Problem description >>
Review the listing and copy each line that holds the word "href".

---+---

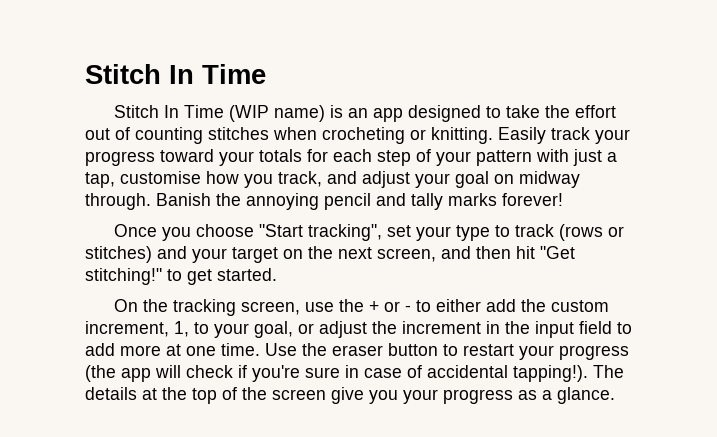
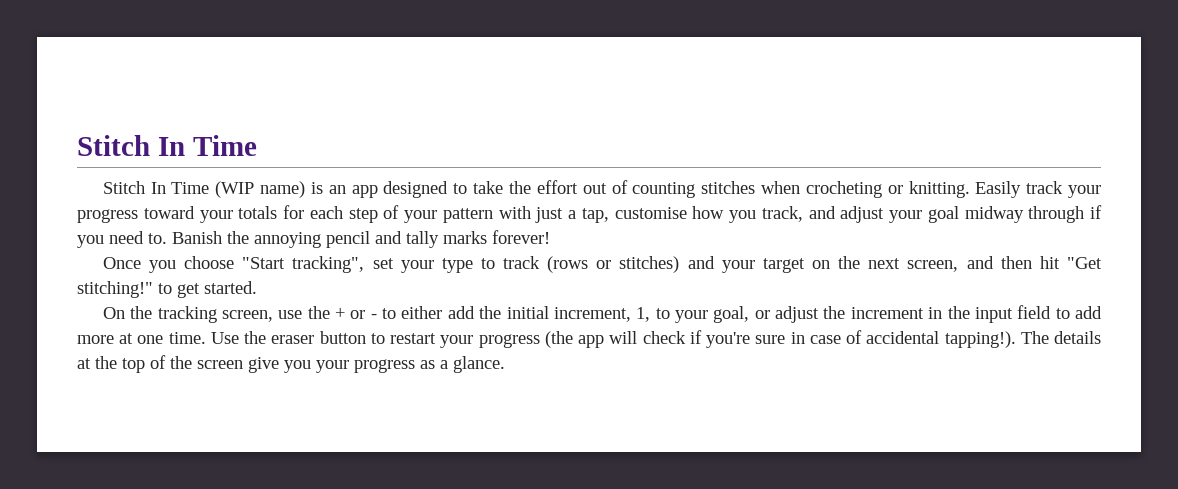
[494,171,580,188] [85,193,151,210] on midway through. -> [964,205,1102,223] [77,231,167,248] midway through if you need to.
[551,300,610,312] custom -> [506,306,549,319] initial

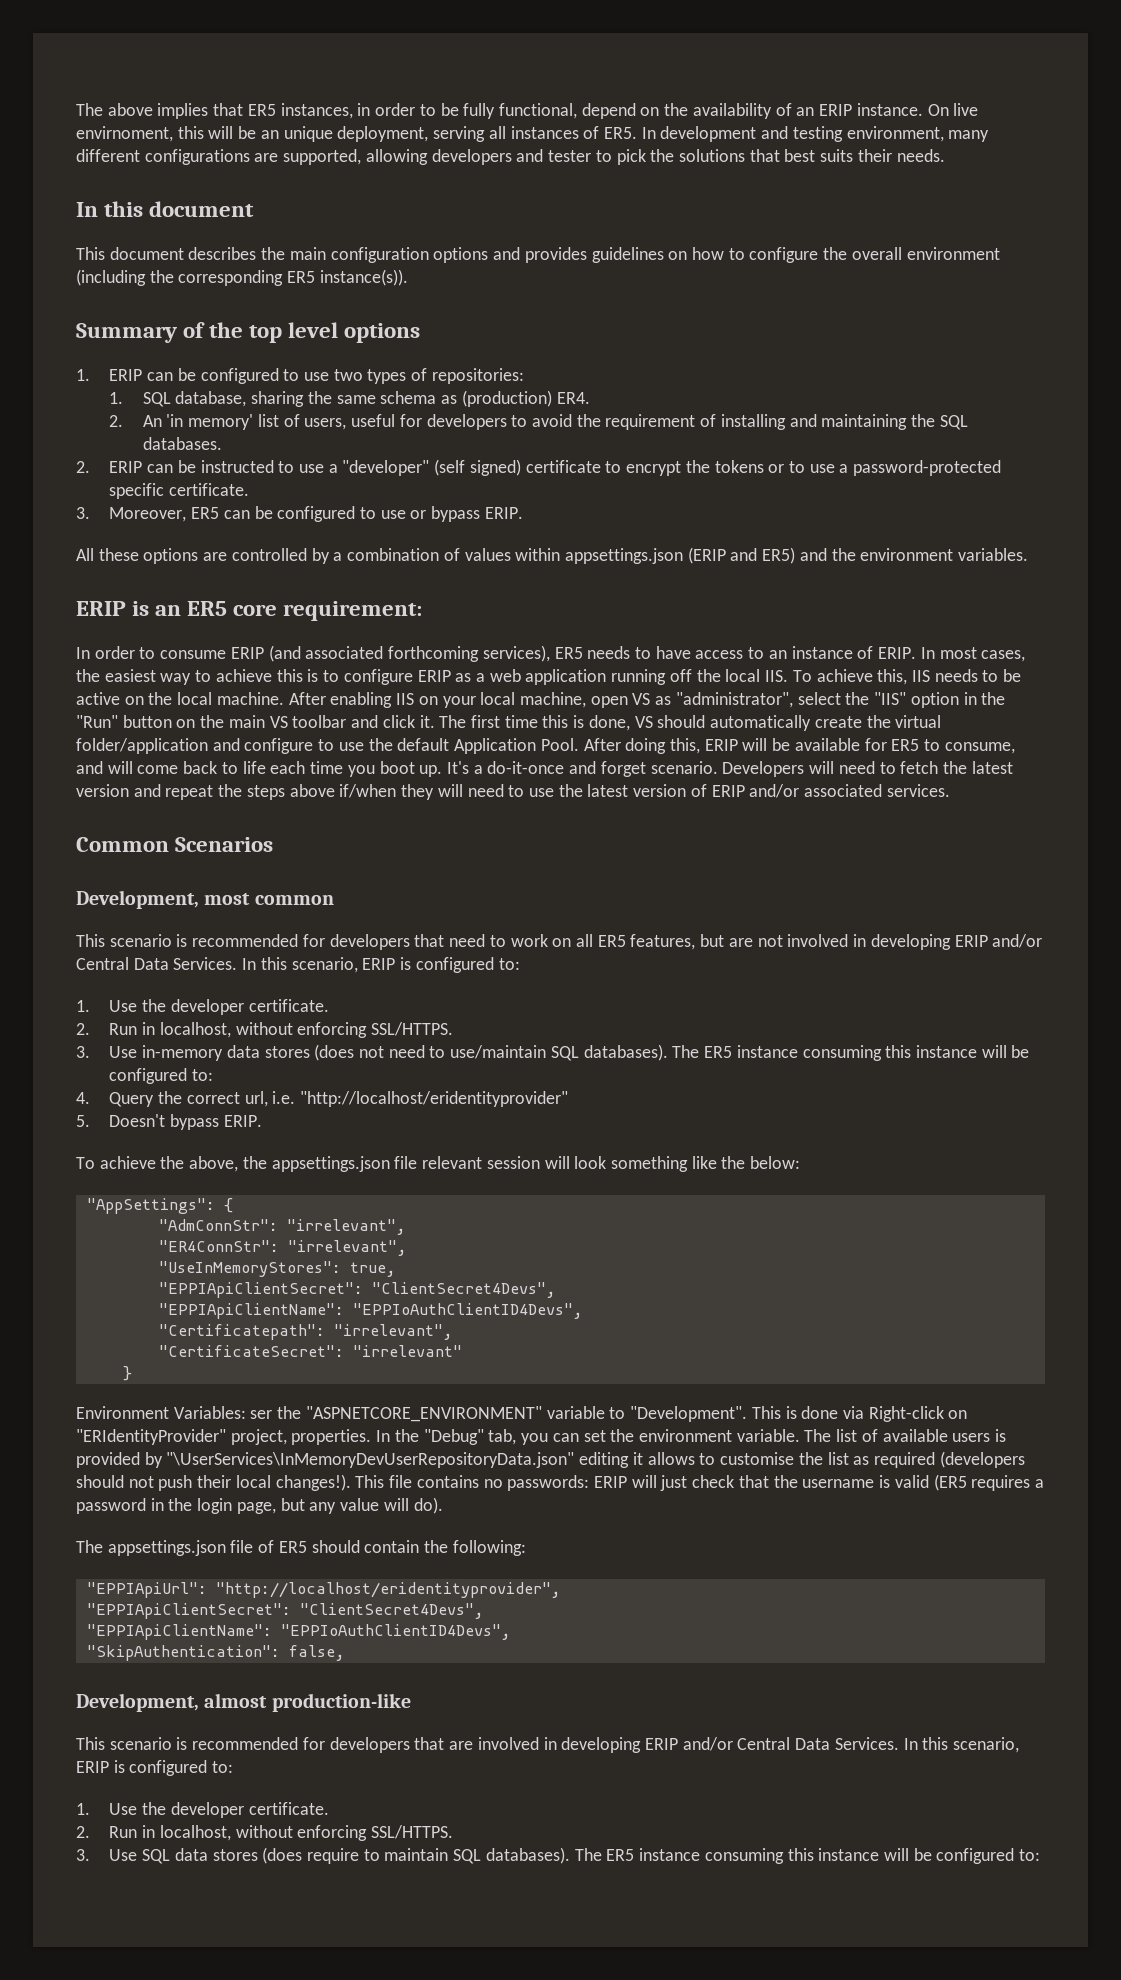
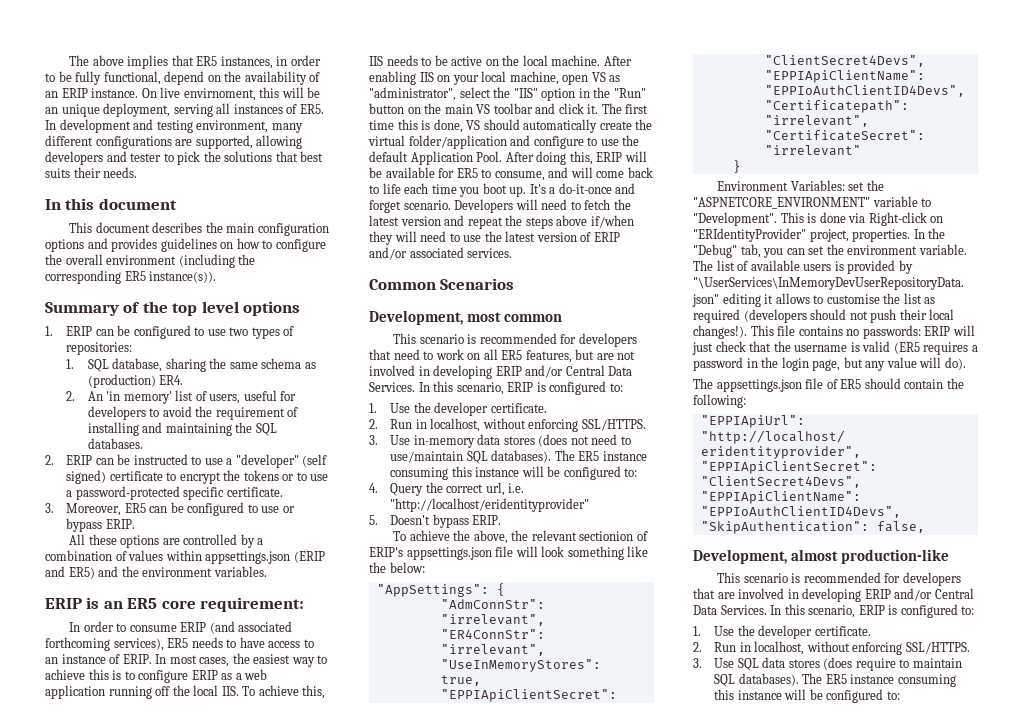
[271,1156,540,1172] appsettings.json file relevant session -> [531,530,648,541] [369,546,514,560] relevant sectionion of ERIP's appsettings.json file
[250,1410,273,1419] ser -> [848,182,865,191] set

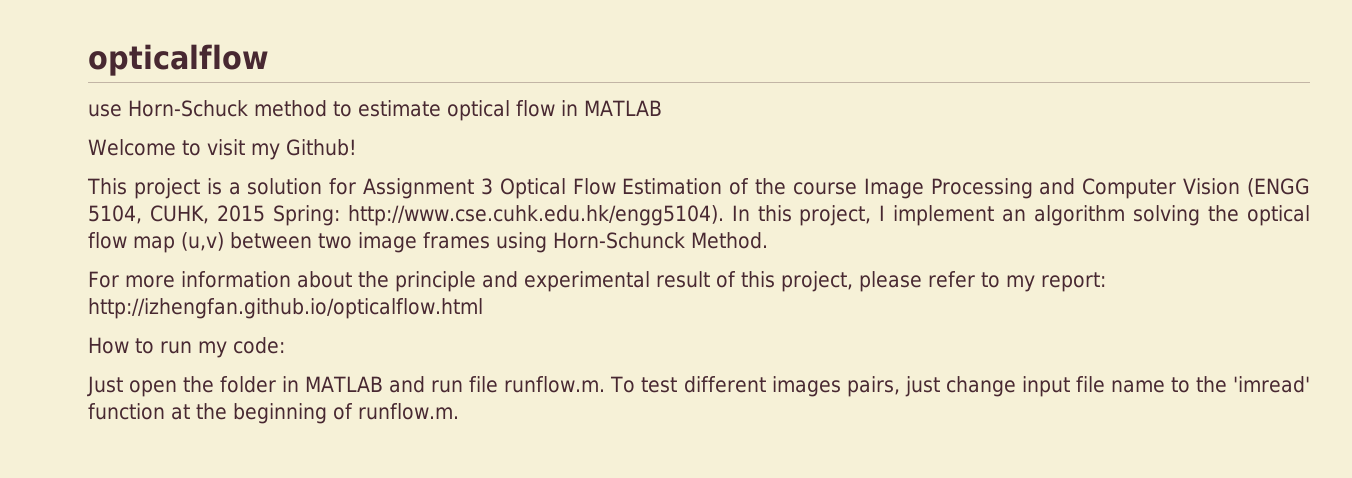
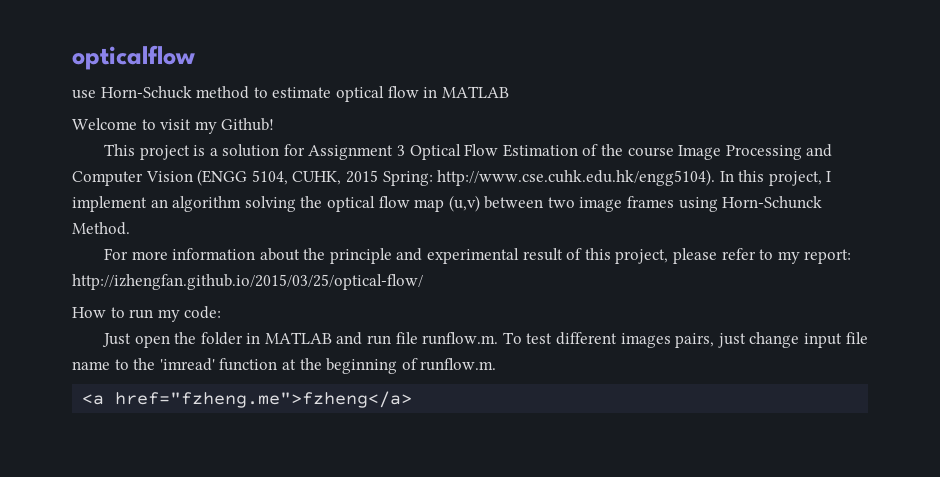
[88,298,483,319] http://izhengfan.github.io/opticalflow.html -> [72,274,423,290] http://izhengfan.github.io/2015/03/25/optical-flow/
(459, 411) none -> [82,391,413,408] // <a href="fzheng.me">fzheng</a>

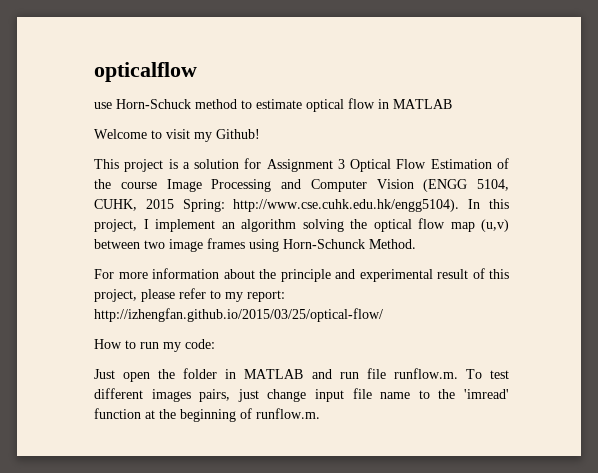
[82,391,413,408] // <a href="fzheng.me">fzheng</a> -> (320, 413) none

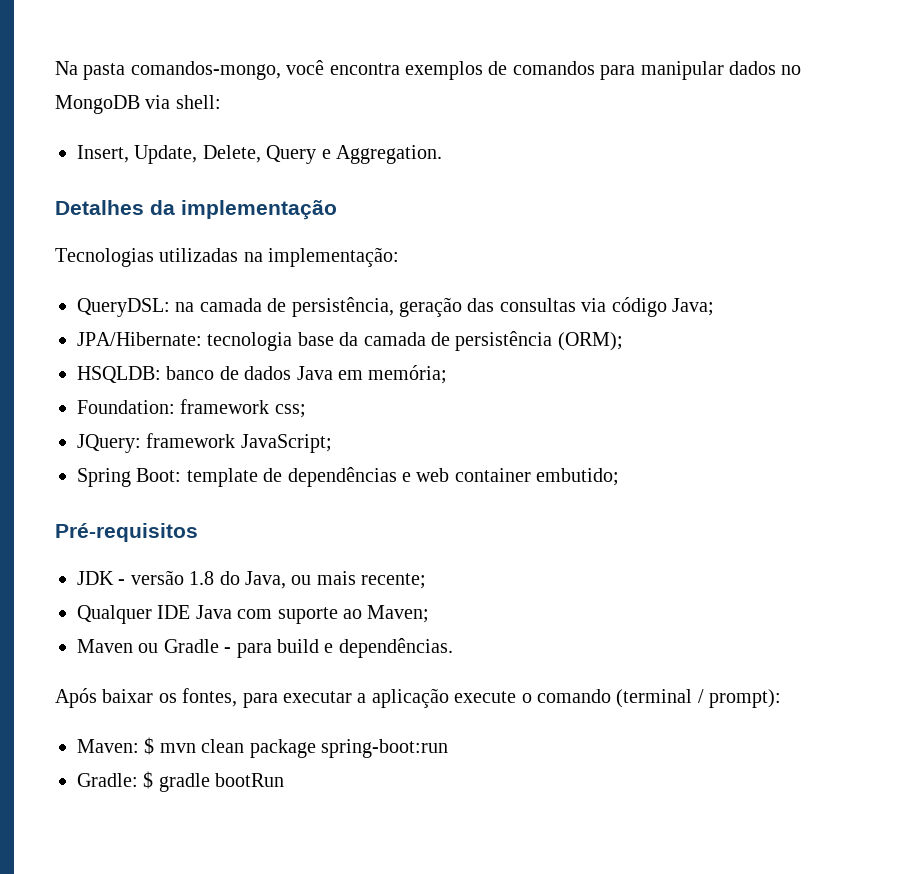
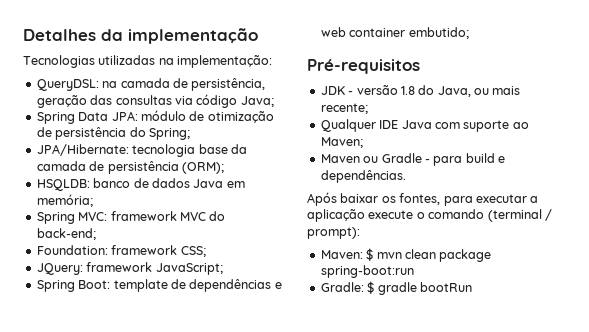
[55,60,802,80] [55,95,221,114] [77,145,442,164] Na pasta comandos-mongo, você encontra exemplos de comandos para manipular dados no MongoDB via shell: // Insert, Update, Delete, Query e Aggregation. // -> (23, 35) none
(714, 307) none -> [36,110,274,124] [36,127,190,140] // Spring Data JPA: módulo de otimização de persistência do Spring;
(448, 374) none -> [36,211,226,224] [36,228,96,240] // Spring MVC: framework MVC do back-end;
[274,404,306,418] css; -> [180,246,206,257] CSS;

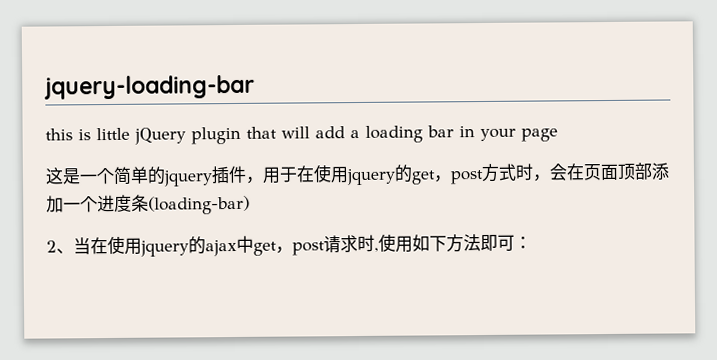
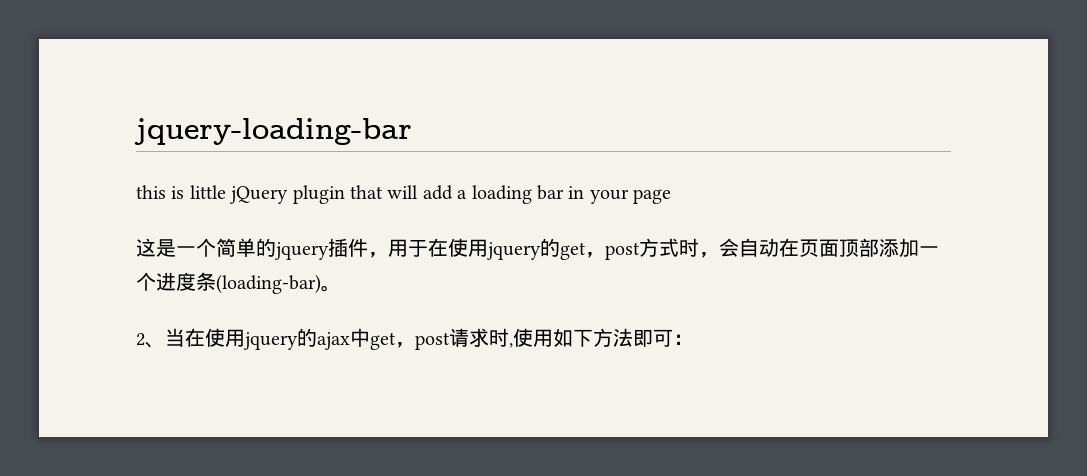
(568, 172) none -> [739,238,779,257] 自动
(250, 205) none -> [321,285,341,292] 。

---+---

Task answer >>
(459, 411) none -> [82,391,413,408] // <a href="fzheng.me">fzheng</a>
[82,391,413,408] // <a href="fzheng.me">fzheng</a> -> (320, 413) none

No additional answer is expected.